Retz wurde im dreizehnten Jahrhundert als geplante Stadt mit einem sehr großen rechteckigen Platz gegründet, und sein Wohlstand kam vom Wein - es besaß das Stapelrecht auf den Handel nach Norden nach Böhmen und Mähren. Unter der Stadt läuft der Erlebniskeller, ein System von Kellern, in Sand und Fels auf bis zu drei Ebenen geschnitten und zusammen rund zwanzig Kilometer lang, ab dem fünfzehnten Jahrhundert gegraben, um Wein bei gleichbleibender Temperatur zu lagern und reifen zu lassen; ein Abschnitt wird geführt, und die Gänge laufen unter Häusern, Straßen und dem Platz. Über der Erde liegen der Platz mit seinem Sgraffitohaus und dem Rathaus, das Verderberhaus, Reste der Mauern und eine arbeitende Windmühle holländischer Bauart auf dem Hügel davor, eine von sehr wenigen in Österreich. Die tschechische Grenze und Znaim liegen Minuten entfernt.
Was du tatsächlich siehst
- Zwanzig Kilometer Keller - drei Ebenen Weingänge unter der Stadt.

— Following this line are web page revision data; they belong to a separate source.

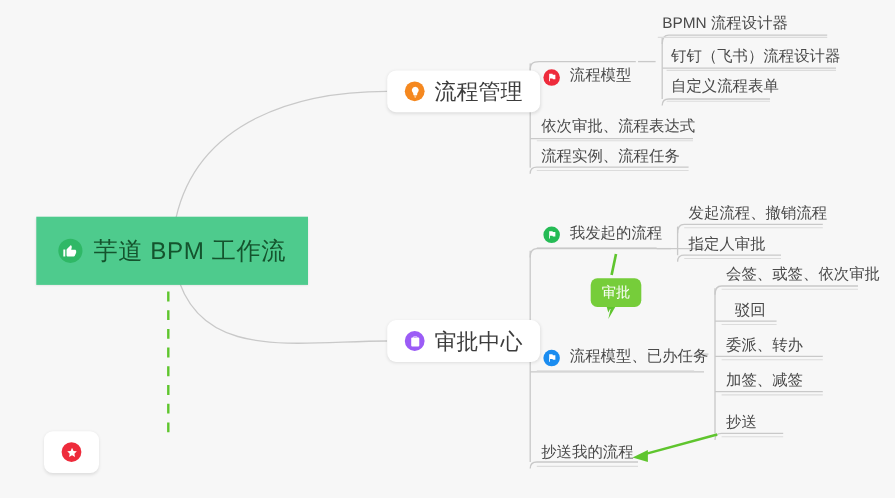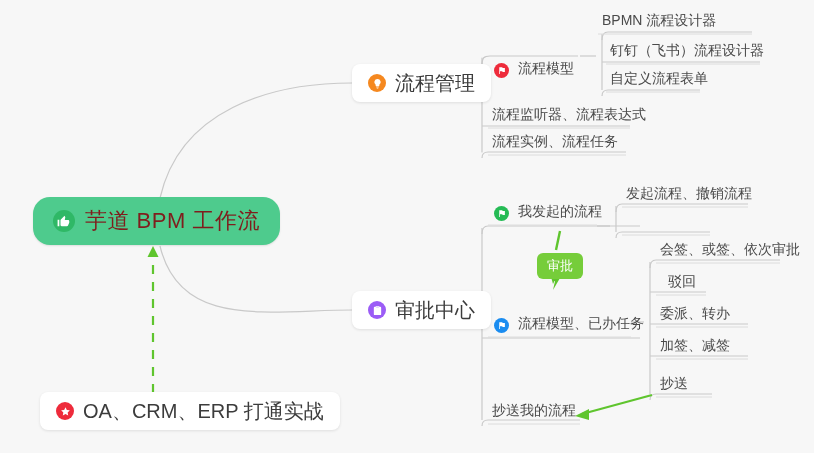"流程监听器、流程表达式" span.node-label { text: 流程监听器 -> 依次审批 }
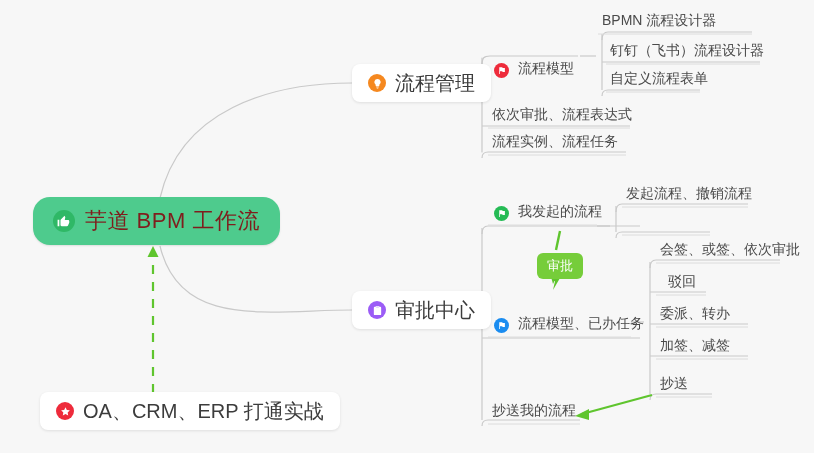"芋道 BPM 工作流" .root-node { border-radius: 17px -> 0; color: #7f1d1d -> #14532d; height: 48px -> 62px }
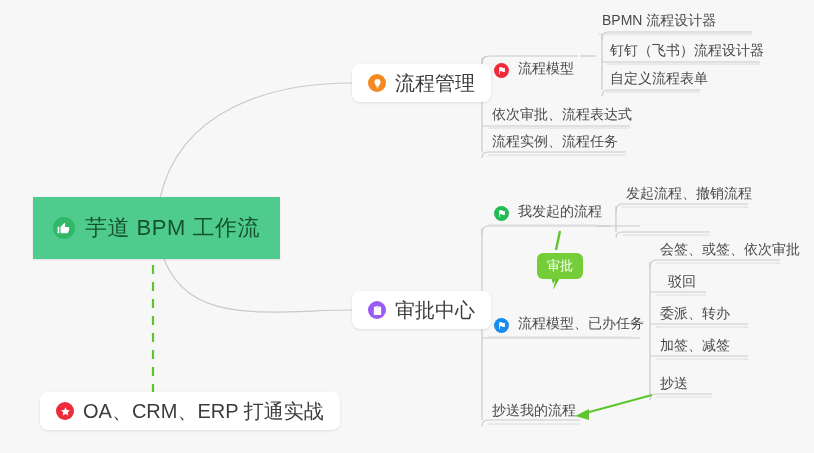"指定人审批" div.node { html: none -> <div> <span>指定人审批</span> </div> }
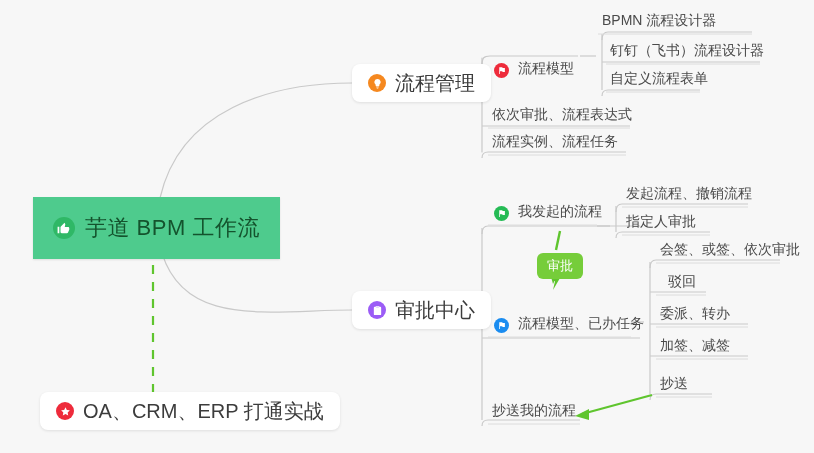"OA、CRM、ERP 打通实战" span.node-label { html: <span>OA、CRM、ERP 打通实战</span> -> none }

- Ein sehr großer geplanter Platz - der Marktplatz des dreizehnten Jahrhunderts mit seinen Häusern.
- Eine arbeitende Windmühle - holländischer Bauart, auf dem Hügel davor, in Österreich selten.
- Stadtmauern und Tore - Bruchstücke der mittelalterlichen Umwehrung.
Wann du hinfahren solltest
April bis Oktober; der Herbst wegen des Weins. Ein Tag.
Ehrliche Erwartungen
Die Keller sind ganzjährig kalt und feucht - nimm eine Schicht mit. Die Kellerführungen laufen zu festen Zeiten und sind in der Saison ausgebucht. Die Windmühle ist begrenzt geöffnet. Außerhalb von Veranstaltungen ist die Stadt still.
In der Nähe
Znaim und Podyjí liegen jenseits der tschechischen Grenze; Hardegg liegt westlich.
Öffnungszeiten, Eintrittspreise und saisonale Schließungen ändern sich - prüfe vor dem Besuch die offizielle Quelle: offizielle Seite.